Similarly, Ikeda et. al. describes harmonic drive mechanisms for driving first and second rotatable annular members of a double eccentric mechanism. However, Ikeda et. al. requires the use of a flexible joint, such as a universal joint, to be connected into the drilling string at the location at which the maximum bending stress on the drilling string takes place in order to prevent excessive bending stress on the drilling string. Thus, the flexible joint is located adjacent the upper supporting mechanism. Upon deflection of the drilling string by the double eccentric mechanism, the deflection is absorbed by the flexible joint and thus a bending force is not generated on the drilling string. Rather, the drilling string is caused to tilt downhole of the double eccentric mechanism. A fulcrum bearing downhole of the double eccentric mechanism functions as a thrust bearing and serves as a rotating centre for the lower portion of the drilling string to accommodate the tilting action.
However, it has been found that the use of a flexible or articulated shaft to avoid the generation of excessive bending force on the drilling string may not be preferred. Specifically, it has been found that the articulations of the flexible or articulated shaft may be prone to failure.
Canadian Patent Application No. 2,298,375 by Schlumberger Canada Limited, laid-open on Sep. 15, 2000, describes a rotary steerable drilling system which includes a pivoting offsetting mandrel which is supported within a tool collar by a knuckle joint and which in turn supports a drilling bit. The angular position of the offsetting mandrel is controlled by an arrangement of hydraulic pistons which are disposed between the offsetting mandrel and the tool collar and which can be selectively extended and retracted to move the offsetting mandrel relative to the tool collar. This system is therefore somewhat complicated, requiring the use of the articulating knuckle joint and a plurality of independently actuatable hydraulic pistons.

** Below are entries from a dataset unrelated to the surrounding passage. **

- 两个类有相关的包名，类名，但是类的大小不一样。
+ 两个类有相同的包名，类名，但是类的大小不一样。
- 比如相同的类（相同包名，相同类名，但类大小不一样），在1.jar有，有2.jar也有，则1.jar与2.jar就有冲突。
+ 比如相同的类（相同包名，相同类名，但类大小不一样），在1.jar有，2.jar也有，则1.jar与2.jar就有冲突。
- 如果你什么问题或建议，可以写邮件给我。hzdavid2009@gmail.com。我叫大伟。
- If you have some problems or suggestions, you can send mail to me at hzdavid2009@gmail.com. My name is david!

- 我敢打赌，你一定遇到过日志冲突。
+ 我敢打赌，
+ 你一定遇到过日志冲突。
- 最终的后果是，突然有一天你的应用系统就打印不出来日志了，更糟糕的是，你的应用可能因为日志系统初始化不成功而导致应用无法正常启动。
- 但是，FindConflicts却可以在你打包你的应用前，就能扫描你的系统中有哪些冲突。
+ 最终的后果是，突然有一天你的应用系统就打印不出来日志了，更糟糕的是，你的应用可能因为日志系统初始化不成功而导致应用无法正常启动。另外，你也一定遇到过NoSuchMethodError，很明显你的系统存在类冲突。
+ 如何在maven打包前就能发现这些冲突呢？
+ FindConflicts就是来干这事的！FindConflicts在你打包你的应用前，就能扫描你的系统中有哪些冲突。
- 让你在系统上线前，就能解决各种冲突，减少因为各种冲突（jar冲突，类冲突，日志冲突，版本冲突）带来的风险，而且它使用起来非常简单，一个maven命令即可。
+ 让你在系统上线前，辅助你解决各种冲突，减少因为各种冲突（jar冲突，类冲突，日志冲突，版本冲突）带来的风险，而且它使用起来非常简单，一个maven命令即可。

U.S. Pat. No. 6,244,361 B1 issued Jun. 12, 2001 to Halliburton Energy Services, Inc., describes a drilling direction control device which includes a rotatable drilling shaft, a housing for rotatably supporting the drilling shaft, and a deflection assembly. The deflection assembly includes an eccentric outer ring and an eccentric inner ring which can be selectively rotated to bend the drilling shaft in various directions. The deflection assembly is actuated by a harmonic drive system, which is a relatively complex and expensive apparatus to construct and maintain.
As a result, there remains a need in the industry for a relatively simple and economical steerable rotary drilling device or drilling direction control device for use with a rotary drilling string which can provide relatively accurate control over the trajectory or orientation of the drilling bit during the drilling operation, while also avoiding the generation of excessive bending stress on the drilling string.
There is also a need for such a drilling direction control device which is adaptable for use in a relatively small diameter embodiment.